My mom has begun to shadow me apparently. She is vision impaired along with the dementia, she is not following me around so to speak.
When I leave the room she has started to say " Hello?" "Are you there" "Where are you?" It is continual until she sees me, regardless of the fact that she can hear me.
She only does that with me, not my siblings or my spouse, or anyone else that visits daily. I am her caregiver 24/7, so I sense this may be the reason.

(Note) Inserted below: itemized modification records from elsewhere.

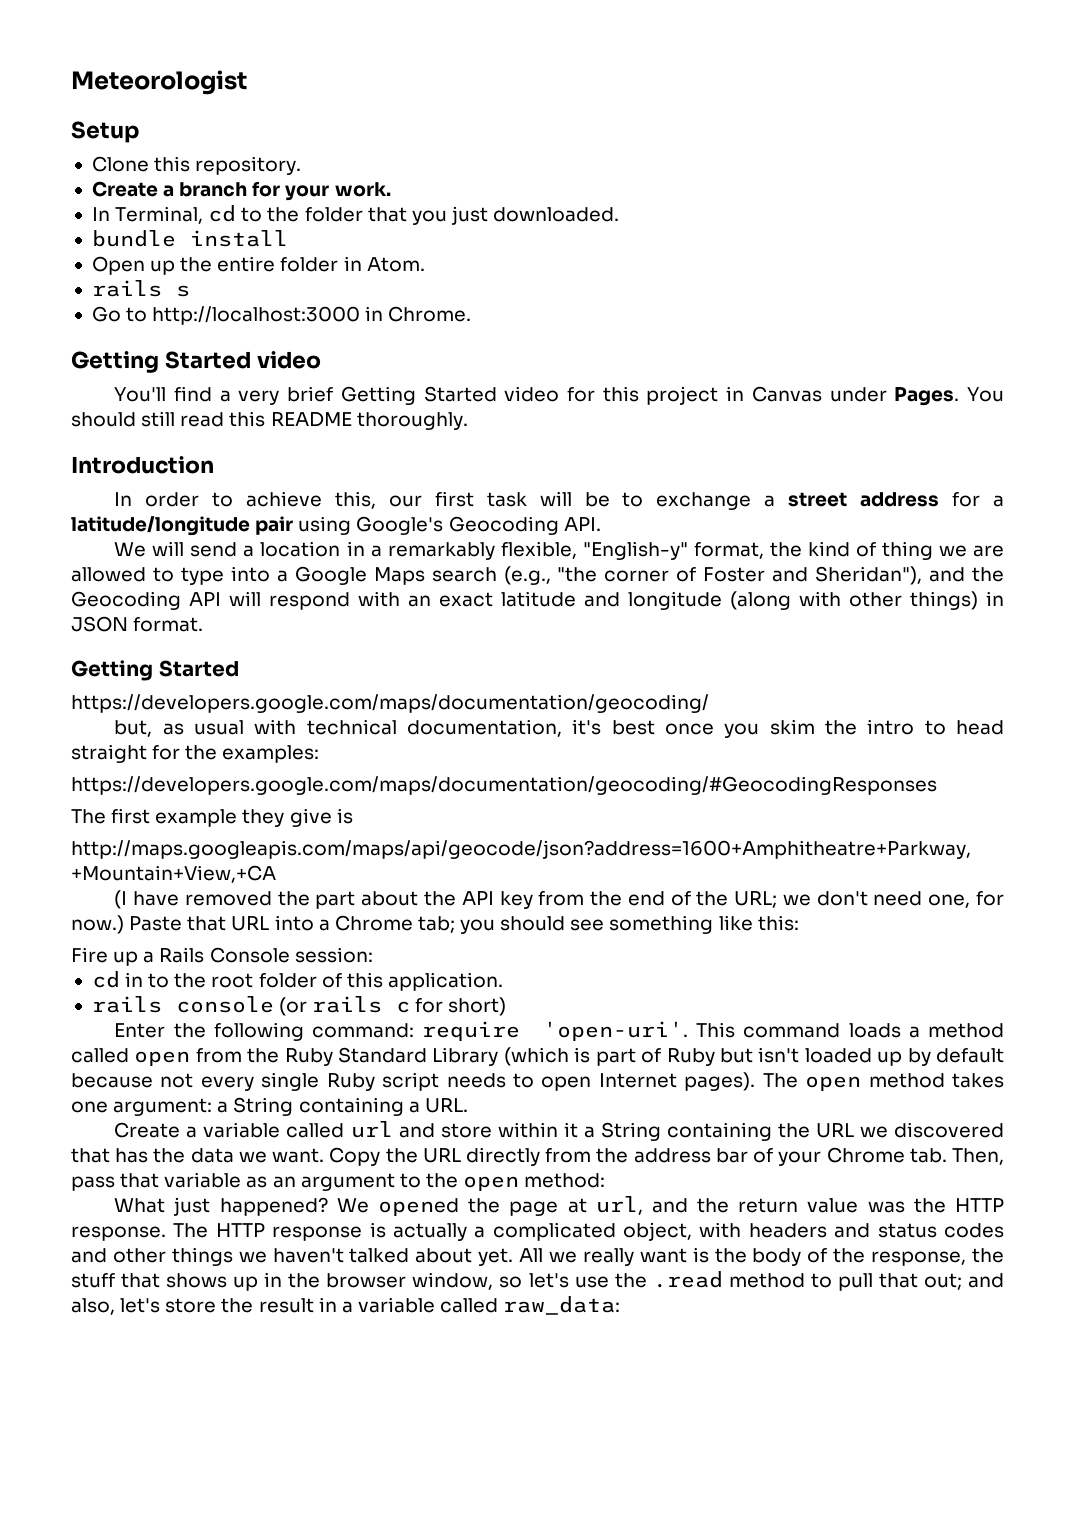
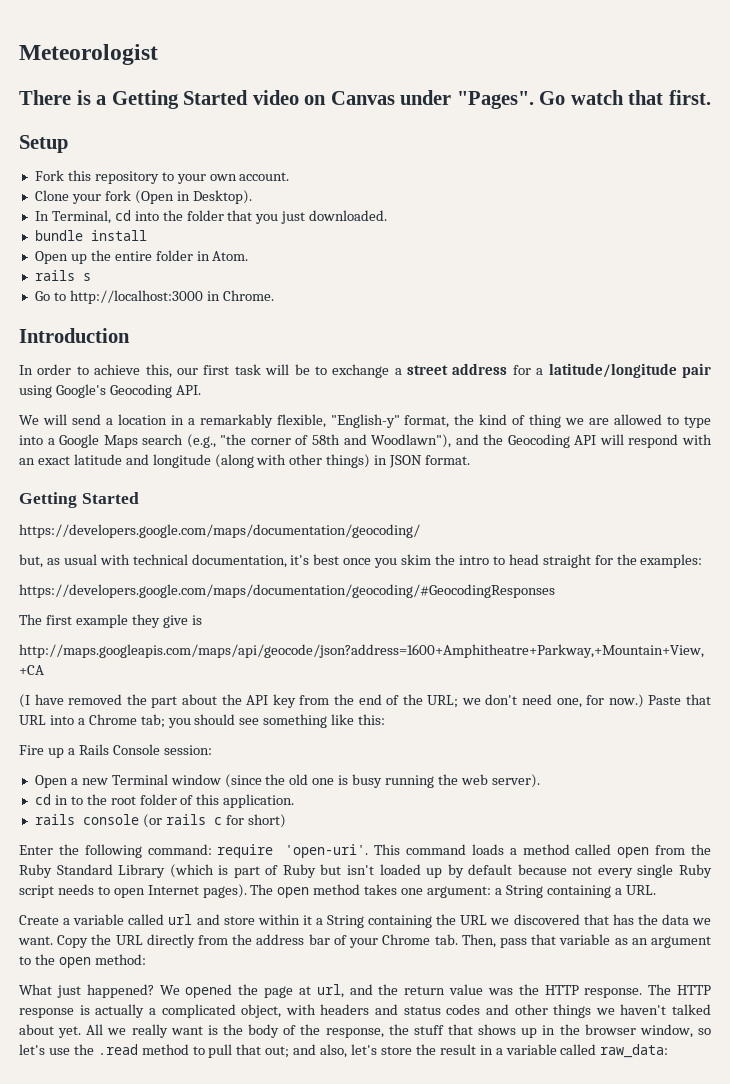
[71,121,139,143] [91,156,302,175] [91,181,391,201] Setup // Clone this repository. // Create a branch for your work. -> [19,90,711,109] [19,135,68,153] [34,170,290,184] [34,190,252,204] There is a Getting Started video on Canvas under "Pages". Go watch that first. // Setup // Fork this repository to your own account. // Clone your fork (Open in Desktop).
[241,207,263,222] to -> [134,211,159,221] into
[71,351,321,373] [114,386,1004,406] [71,411,468,430] // Getting Started video // You'll find a very brief Getting Started video for this project in Canvas under Pages. You should still read this README thoroughly. -> (274, 295) none
[703,566,923,585] Foster and Sheridan"), -> [311,434,452,448] 58th and Woodlawn"),
(373, 955) none -> [34,774,540,788] // Open a new Terminal window (since the old one is busy running the web server).

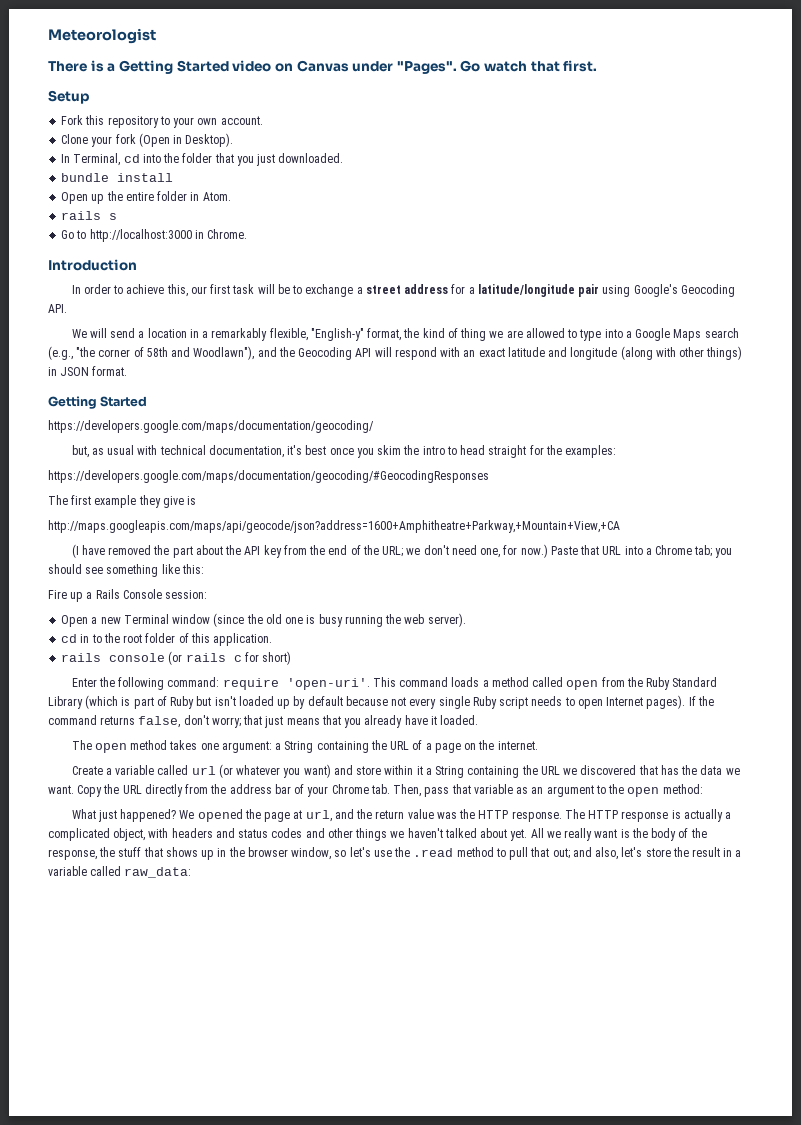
(247, 891) none -> [688,696,714,706] [48,715,479,728] If the command returns false, don't worry; that just means that you already have it loaded. //
[614,885,656,895] a URL. -> [370,740,538,753] the URL of a page on the internet.
(193, 919) none -> [218,764,331,778] (or whatever you want)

I have noticed that when I explain to her what I am going to do, the calling after me is much worse. I have attempted to keep her engaged in an activity while I take care of chores, cooking, whatever. I have also tried to talk to her from the other room to reassure her. Anybody have any suggestions in this regard? .
Mine has a little trick when she hears me coming up the hall past her room, She will be watching something on tv (often it is the news, so it is not even appropriate to laugh at it) she gives this little laugh hoping you will stop and ask her what's so funny.....one day when we lived in our house and she was in her apartment upstairs and not supposed to come down stairs alone, I had gone outside to talk on the phone, turned around, and there she was, with a big smile on her face, because she had "outed" my location and discovered where she was........
I just had to stop this message because she came out to the kitchen to put her lunch dishes in the sink -- and guess what? here she was standing here in front of the computer, READING EVERY SINGLE THING ON THIS PAGE!!
I have to close out my windows every time or she will stand here and read everything - messages to others, my messages, pages and websites I look at etc.
She also has no compunction about looking at personal letters, greeting cards or especially bills and income tax papers that are NOT hers -- if you cross her on it she gets all defensive and turns it around on you -- "you always have to make a big deal out of everything".........EXCUSE me??
You know what this is? From what I have read on here, it is sense of entitlement -- she's always been a nosy busybody and not well-liked in our town. Obviously nothing has changed even now she is older!! It disgusts me. There is no privacy even in my OWN home.
FedupNow, you are so right about everything. Thanks for validating.
My mom was 96 and she passed away on Feb. 1st of this year. I wasn't there when she passed and it kills me inside that I wasn't. Somehow I think my mom knew she was dying and wanted me to be with her when it happened. I just wished that I was. I had so much to say to her.
I know how demanding it is to be a caregiver. You need time for yourself too. But go that extra mile and be patient with them. They do it out of need for you and they feel secure knowing that you are there also they fear that something happened to you. Just let them know you are around cause if they pass away and you aren't there, you will feel really bad, like I do. And don't forget to tell them you love them everyday.